#### Difference listings:
++++
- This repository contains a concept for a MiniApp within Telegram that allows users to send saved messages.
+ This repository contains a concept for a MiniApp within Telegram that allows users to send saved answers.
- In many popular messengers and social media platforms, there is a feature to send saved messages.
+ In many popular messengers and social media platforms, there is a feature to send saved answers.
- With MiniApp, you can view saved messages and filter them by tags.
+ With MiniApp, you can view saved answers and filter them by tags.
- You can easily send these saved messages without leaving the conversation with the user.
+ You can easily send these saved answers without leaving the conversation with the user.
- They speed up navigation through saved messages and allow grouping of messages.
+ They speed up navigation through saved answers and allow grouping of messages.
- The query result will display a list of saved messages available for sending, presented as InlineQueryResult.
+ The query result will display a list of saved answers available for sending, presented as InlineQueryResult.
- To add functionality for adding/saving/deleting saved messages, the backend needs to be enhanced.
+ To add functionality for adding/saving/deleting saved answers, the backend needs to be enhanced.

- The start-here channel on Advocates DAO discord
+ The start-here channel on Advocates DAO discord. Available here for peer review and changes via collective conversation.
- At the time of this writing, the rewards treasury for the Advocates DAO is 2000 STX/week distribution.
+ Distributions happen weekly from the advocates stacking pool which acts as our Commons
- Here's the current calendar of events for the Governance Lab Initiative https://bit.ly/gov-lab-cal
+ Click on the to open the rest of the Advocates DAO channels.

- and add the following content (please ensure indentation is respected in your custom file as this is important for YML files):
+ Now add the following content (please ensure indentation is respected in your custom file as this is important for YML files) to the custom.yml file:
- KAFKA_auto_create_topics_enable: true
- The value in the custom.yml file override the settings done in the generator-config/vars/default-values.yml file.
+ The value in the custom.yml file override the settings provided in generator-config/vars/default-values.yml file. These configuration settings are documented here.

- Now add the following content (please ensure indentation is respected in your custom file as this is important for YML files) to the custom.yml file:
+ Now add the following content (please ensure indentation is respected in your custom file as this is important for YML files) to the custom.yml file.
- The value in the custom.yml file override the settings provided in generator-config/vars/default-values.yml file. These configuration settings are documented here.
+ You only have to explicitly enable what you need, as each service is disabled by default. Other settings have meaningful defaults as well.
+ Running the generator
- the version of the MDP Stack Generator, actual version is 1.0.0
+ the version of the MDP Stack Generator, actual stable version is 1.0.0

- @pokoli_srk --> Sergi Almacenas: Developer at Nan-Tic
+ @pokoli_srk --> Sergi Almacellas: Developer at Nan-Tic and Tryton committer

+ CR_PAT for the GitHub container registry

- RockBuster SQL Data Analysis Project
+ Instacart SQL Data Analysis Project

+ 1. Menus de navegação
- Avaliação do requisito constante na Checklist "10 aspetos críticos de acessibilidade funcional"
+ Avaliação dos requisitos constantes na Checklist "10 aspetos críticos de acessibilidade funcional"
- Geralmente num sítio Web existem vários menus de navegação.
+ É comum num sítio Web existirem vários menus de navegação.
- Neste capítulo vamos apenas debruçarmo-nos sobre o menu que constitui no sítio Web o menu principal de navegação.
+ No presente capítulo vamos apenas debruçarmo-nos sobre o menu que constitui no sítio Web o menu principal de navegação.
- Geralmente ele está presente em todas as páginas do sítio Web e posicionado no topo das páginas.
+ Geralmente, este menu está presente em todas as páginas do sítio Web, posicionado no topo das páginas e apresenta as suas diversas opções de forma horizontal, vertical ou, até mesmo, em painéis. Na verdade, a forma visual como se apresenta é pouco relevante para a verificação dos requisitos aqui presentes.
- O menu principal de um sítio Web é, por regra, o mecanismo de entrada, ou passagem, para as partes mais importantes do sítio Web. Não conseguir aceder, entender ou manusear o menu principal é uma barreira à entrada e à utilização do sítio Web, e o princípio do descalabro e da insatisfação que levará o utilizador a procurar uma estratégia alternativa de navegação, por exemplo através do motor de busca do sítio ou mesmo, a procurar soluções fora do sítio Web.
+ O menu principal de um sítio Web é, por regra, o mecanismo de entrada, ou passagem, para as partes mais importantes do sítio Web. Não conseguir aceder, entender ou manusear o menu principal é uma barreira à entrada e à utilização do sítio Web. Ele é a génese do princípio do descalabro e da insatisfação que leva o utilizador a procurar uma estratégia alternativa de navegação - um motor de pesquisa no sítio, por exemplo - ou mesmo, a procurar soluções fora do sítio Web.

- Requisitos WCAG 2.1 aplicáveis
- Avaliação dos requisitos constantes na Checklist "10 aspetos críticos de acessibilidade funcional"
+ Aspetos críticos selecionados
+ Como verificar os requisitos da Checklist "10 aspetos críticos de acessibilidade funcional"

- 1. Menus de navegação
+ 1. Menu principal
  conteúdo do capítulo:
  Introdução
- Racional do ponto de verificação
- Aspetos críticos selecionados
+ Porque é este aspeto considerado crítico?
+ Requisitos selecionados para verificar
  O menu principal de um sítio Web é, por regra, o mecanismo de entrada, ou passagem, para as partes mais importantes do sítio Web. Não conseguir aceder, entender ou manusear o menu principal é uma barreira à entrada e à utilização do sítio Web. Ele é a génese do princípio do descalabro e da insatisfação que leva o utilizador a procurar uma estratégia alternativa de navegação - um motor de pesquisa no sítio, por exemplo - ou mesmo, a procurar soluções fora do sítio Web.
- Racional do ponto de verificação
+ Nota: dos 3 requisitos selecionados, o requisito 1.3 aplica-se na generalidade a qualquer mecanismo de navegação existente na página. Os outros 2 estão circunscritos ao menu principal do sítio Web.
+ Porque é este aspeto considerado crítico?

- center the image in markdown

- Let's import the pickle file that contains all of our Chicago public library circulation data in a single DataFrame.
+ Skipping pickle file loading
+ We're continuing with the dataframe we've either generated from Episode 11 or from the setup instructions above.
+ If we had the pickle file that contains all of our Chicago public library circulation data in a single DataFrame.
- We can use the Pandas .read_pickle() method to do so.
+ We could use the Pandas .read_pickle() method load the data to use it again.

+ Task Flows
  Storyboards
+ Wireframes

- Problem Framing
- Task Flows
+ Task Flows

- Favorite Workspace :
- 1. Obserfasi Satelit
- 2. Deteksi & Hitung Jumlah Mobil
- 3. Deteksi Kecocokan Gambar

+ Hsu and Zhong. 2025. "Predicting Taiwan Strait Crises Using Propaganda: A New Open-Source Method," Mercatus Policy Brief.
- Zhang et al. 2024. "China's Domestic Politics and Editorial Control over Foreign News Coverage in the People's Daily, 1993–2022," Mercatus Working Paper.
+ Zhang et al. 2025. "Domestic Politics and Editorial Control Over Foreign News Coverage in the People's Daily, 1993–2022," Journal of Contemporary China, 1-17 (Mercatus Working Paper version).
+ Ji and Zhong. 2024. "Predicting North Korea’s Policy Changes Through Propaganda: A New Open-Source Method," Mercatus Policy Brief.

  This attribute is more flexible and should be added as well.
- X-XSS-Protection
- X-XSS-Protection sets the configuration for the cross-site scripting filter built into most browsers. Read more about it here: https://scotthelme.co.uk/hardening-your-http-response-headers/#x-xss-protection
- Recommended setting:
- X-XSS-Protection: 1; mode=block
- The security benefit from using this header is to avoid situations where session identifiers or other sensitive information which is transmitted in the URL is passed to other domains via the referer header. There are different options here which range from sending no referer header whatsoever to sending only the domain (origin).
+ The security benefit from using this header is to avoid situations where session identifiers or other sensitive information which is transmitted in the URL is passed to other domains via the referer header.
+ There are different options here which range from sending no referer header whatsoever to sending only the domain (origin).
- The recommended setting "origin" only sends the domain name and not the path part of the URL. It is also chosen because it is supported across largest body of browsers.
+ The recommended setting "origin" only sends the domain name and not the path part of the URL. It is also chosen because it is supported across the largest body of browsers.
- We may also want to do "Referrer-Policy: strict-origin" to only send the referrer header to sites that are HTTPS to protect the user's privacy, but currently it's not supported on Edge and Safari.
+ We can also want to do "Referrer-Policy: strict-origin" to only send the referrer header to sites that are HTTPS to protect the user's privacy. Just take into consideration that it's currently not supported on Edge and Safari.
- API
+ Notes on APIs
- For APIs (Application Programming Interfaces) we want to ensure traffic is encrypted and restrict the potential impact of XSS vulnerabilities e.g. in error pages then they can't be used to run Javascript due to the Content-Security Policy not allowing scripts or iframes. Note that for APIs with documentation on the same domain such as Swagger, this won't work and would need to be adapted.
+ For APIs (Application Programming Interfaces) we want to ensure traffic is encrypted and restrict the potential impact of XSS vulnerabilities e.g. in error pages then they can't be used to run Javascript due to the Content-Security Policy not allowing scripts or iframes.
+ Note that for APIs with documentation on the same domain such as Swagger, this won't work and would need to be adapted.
++++
#### Your task:
Transcribe exactly, and only, the lines from the opening line of the records through the line containing "- The query".

#### Response to the task:
- This repository contains a concept for a MiniApp within Telegram that allows users to send saved messages.
+ This repository contains a concept for a MiniApp within Telegram that allows users to send saved answers.
- In many popular messengers and social media platforms, there is a feature to send saved messages.
+ In many popular messengers and social media platforms, there is a feature to send saved answers.
- With MiniApp, you can view saved messages and filter them by tags.
+ With MiniApp, you can view saved answers and filter them by tags.
- You can easily send these saved messages without leaving the conversation with the user.
+ You can easily send these saved answers without leaving the conversation with the user.
- They speed up navigation through saved messages and allow grouping of messages.
+ They speed up navigation through saved answers and allow grouping of messages.
- The query result will display a list of saved messages available for sending, presented as InlineQueryResult.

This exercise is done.